Single by San Cisco

from the album Awkward
- Released: 20 September 2011
- Studio: Sound Park Studios
- Genre: Indie pop
- Length: 2:33
- Label: Island City Records
- Songwriter(s): Steven Schram; Jordi Davieson; Josh Biondillo; Scarlett Stevens; Nick Gardner;
- Producer(s): Steven Schram;

San Cisco singles chronology
| "Girls Do Cry" (2010) | "Awkward" (2011) | "Rocket Ship" (2011) |

Music video
- "Awkward" on YouTube

= Awkward (song) =

"Awkward" is a song recorded by Australian indie pop band San Cisco and released in September 2011 as the lead single from their second extended play of the same name (2012).

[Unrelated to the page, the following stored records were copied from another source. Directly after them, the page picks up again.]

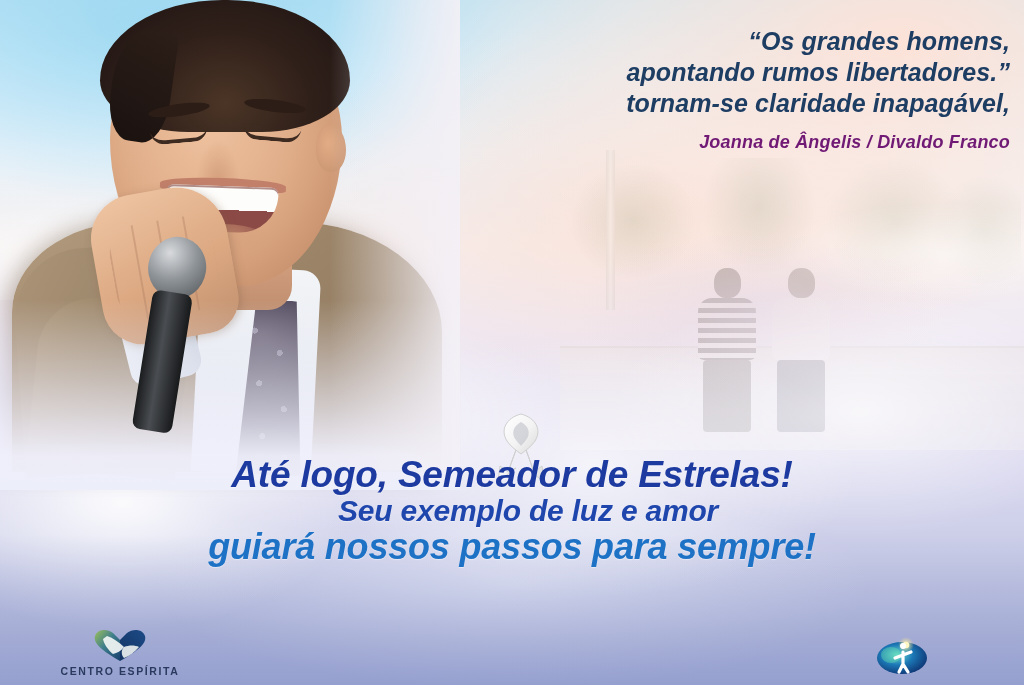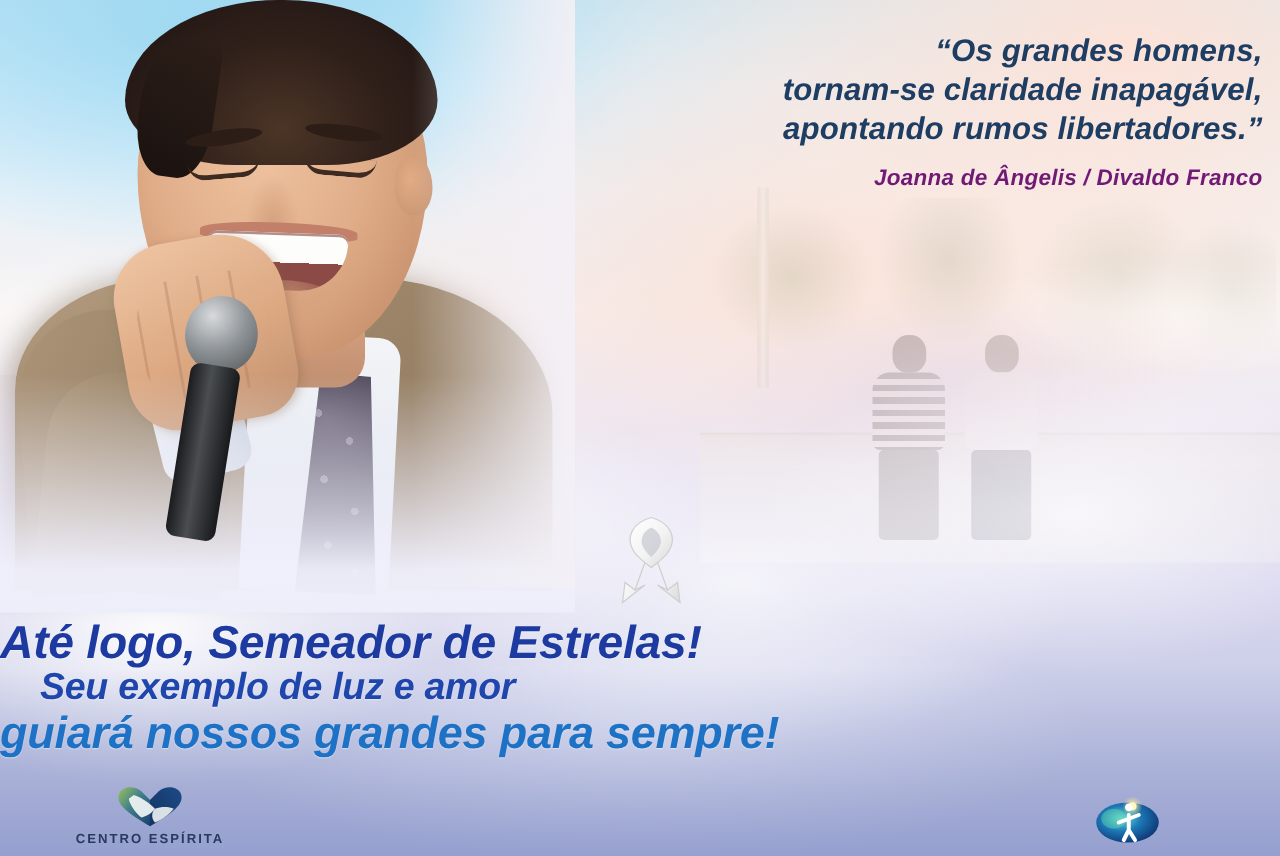--- a/index.html
+++ b/index.html
@@ -302,22 +302,22 @@
   .ribbon-wrap {
     position: absolute;
     left: 486px; top: 410px;
     width: 70px; height: 78px;
     z-index: 6;
   }
 
   
   .headline {
     position: absolute;
-    left: 0; right: 0; top: 496px;
-    text-align: left;
+    left: 0; right: 0; top: 457px;
+    text-align: center;
     z-index: 6;
   }
   .hl {
     font-style: italic;
     font-weight: 700;
     line-height: 36px;
     letter-spacing: -.2px;
     white-space: nowrap;
     text-shadow: 0 1px 1px rgba(255,255,255,.45);
   }
@@ -400,22 +400,22 @@
         <div class="body"></div>
     </div>
     <div class="p-fade"></div>
     <div class="p-fade-r"></div>
   </div>
 
   <div class="vignette-bottom"></div>
 
   <div class="quote">
     <div class="quote-line">“Os grandes homens,</div>
+    <div class="quote-line">apontando rumos libertadores.”</div>
     <div class="quote-line">tornam-se claridade inapagável,</div>
-    <div class="quote-line">apontando rumos libertadores.”</div>
     <div class="quote-attrib">Joanna de Ângelis / Divaldo Franco</div>
   </div>
 
   <div class="ribbon-wrap">
     <svg width="70" height="78" viewBox="0 0 70 78" aria-hidden="true">
       <defs>
         <linearGradient id="rg" x1="0" y1="0" x2="1" y2="1">
           <stop offset="0%" stop-color="#ffffff"></stop>
           <stop offset="55%" stop-color="#f3f3f3"></stop>
           <stop offset="100%" stop-color="#d9d9d9"></stop>
@@ -426,21 +426,21 @@
         <path d="M35 26 L48 62 L56 56 L58 72 L40 58 L48 62 Z"></path>
         <path d="M35 4 C20 8 14 20 21 31 C25 37 30 40 35 44 C40 40 45 37 49 31 C56 20 50 8 35 4 Z"></path>
       </g>
       <path d="M35 12 C27 16 25 24 30 30 C32 33 34 34 35 36 C36 34 38 33 40 30 C45 24 43 16 35 12 Z" fill="#b9bcc4" opacity=".55"></path>
     </svg>
   </div>
 
   <div class="headline">
     <div class="hl hl-1">Até logo, Semeador de Estrelas!</div>
     <div class="hl hl-2">Seu exemplo de luz e amor</div>
-    <div class="hl hl-3">guiará nossos grandes para sempre!</div>
+    <div class="hl hl-3">guiará nossos passos para sempre!</div>
   </div>
 
   <div class="logo-left">
     <div class="logo-mark">
       <svg width="58" height="36" viewBox="0 0 58 36" aria-hidden="true">
         <defs>
           <linearGradient id="hl1" x1="0" y1="0" x2="1" y2="1">
             <stop offset="0%" stop-color="#9bbf5a"></stop>
             <stop offset="45%" stop-color="#3f7f8c"></stop>
             <stop offset="100%" stop-color="#18406e"></stop>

In January 2012, the song was voted number 7 in the Triple J Hottest 100, 2011, and following this result, debuted and peaked at number 32 on the ARIA Singles Chart in February 2012 and was certified platinum in Australia in 2013. The song was later also voted number 78 in the Triple J Hottest 100 of the 2010s.

The song is a story of a young man stalking his crush, with duelling vocals by Jordi Davieson and Scarlett Stevens.

At the 2012 West Australian Music Industry Awards, the song won Most Popular Music Video and Most Popular Single.

In 2020, the song was used as part of an advertising campaign by KFC Australia.

==Reception==
Music Feeds called the song "an unmistakable pop gem" while Christiana Bartolini from Indie Shuffle described the song as "simple, upbeat and actually really cute".

==Charts==

| Chart (2012) | Peak position |
|---|---|
| Australia (ARIA) | 32 |
| Netherlands (Single Top 100) | 74 |

==Certifications==

| Region | Certification | Certified units/sales |
| Australia (ARIA) | 2× Platinum | 140,000^{‡} |
^{‡} Sales+streaming figures based on certification alone.